Cheung praises Grab’s feature that allows customers to place an order for a restaurant at their destination before leaving their departure airport. The food will be kept on hold until arrival. Grab can also map out someone’s footpath for a connecting flight to locate the best dining options along the way.
“Our customers are really ecstatic about the quick service,” Cheung says. “When they pull up the app, they can pick what they want, and they know that it will be there ready for them.” She notes that airport employees, often constrained to 30-minute lunch breaks, can order food through the app and make the most of their short meal time.
Beyond its associations with Delaware North and Paradies Lagardère, Grab has started a new partnership with HMSHost, the largest operator of airport restaurants. “They have at least 800 in North America,” Bergsrud notes.

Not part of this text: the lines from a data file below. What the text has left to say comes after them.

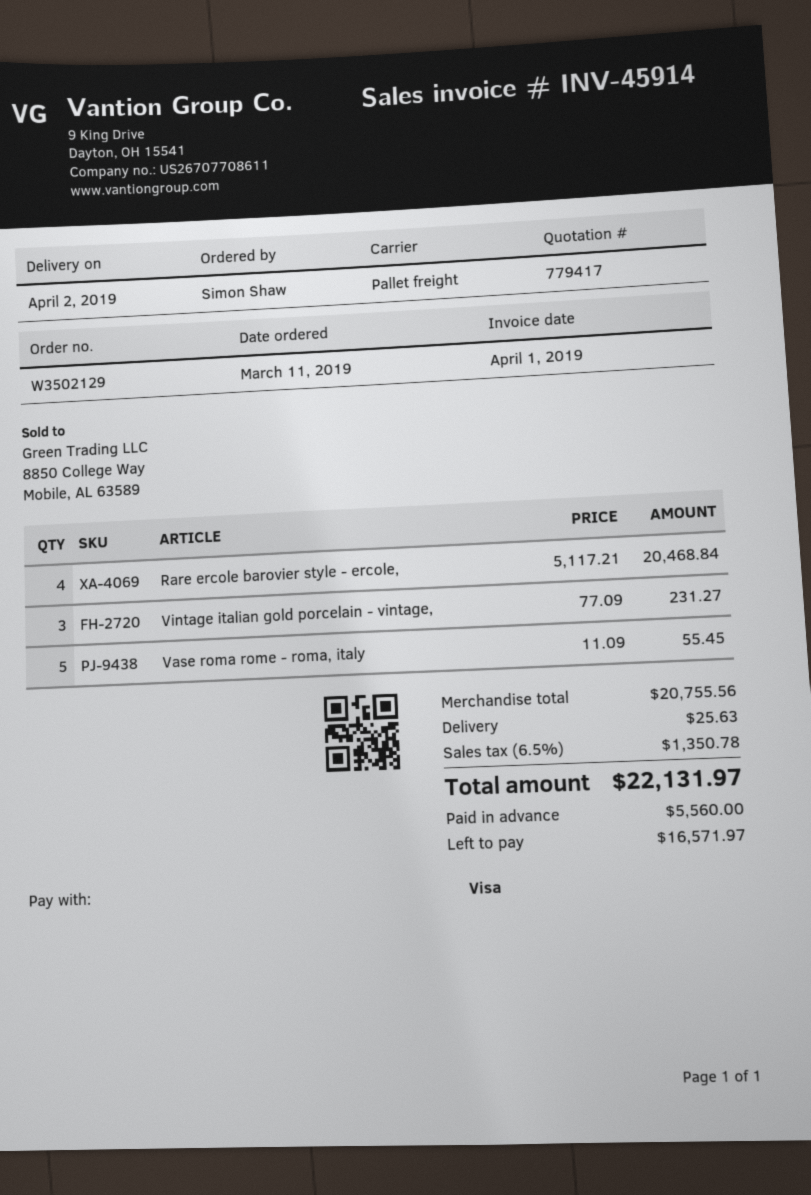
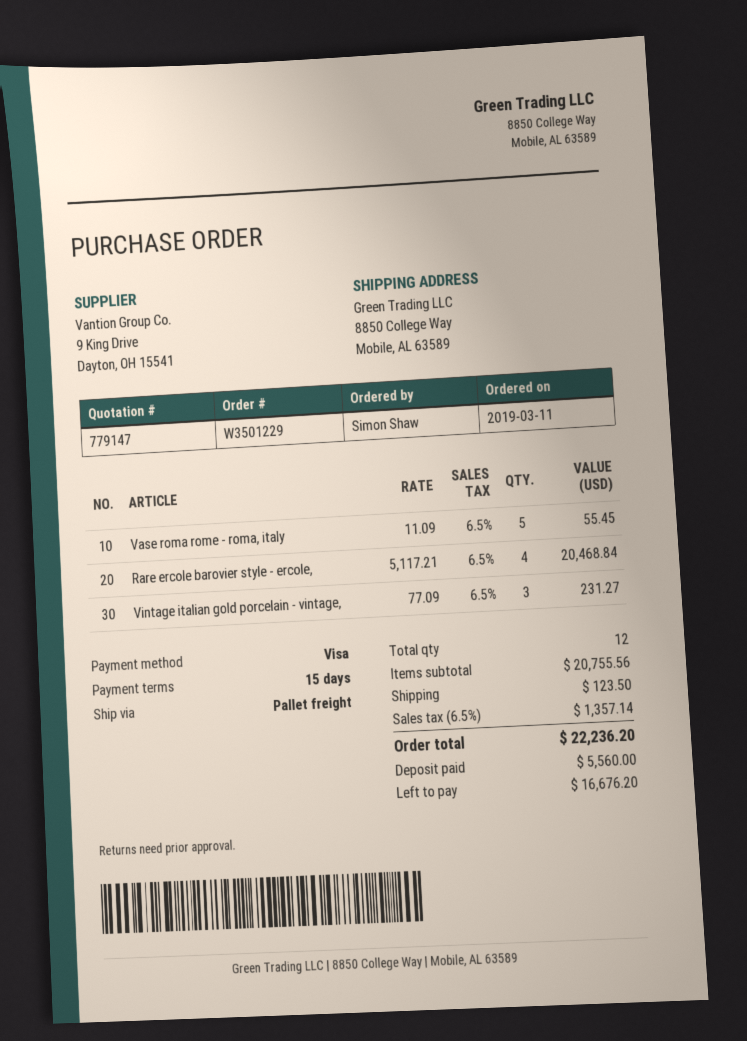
quote number: 779417 -> 779147
order number: W3502129 -> W3501229
shipping: 25.63 -> 123.50
tax: 6.5% = 1350.78 -> 6.5% = 1357.14
total: 22131.97 -> 22236.20
balance: 16571.97 -> 16676.20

Grab has also developed a partnership with American Airlines to allow integration within that carrier’s mobile apps, first with food ordering then retail, services, and duty-free. The company hopes to build partnerships with other airlines and expand its reach. As Bergsrud explains,the company hopes integration within other travel apps will allow it to leverage itinerary information from business partners, making the Grab experience even more intuitive. “We will know what gate you’re coming into and leaving from, or what security zone you’re coming into and leaving from, so we can do a better job putting the most logical restaurants and retailers in front of you,” Bergsrud says. “Delivery may come into the marketplace as well, and we can facilitate that, although we don’t want to hire employees and put them in airports. We want to focus on software and customer experiences.”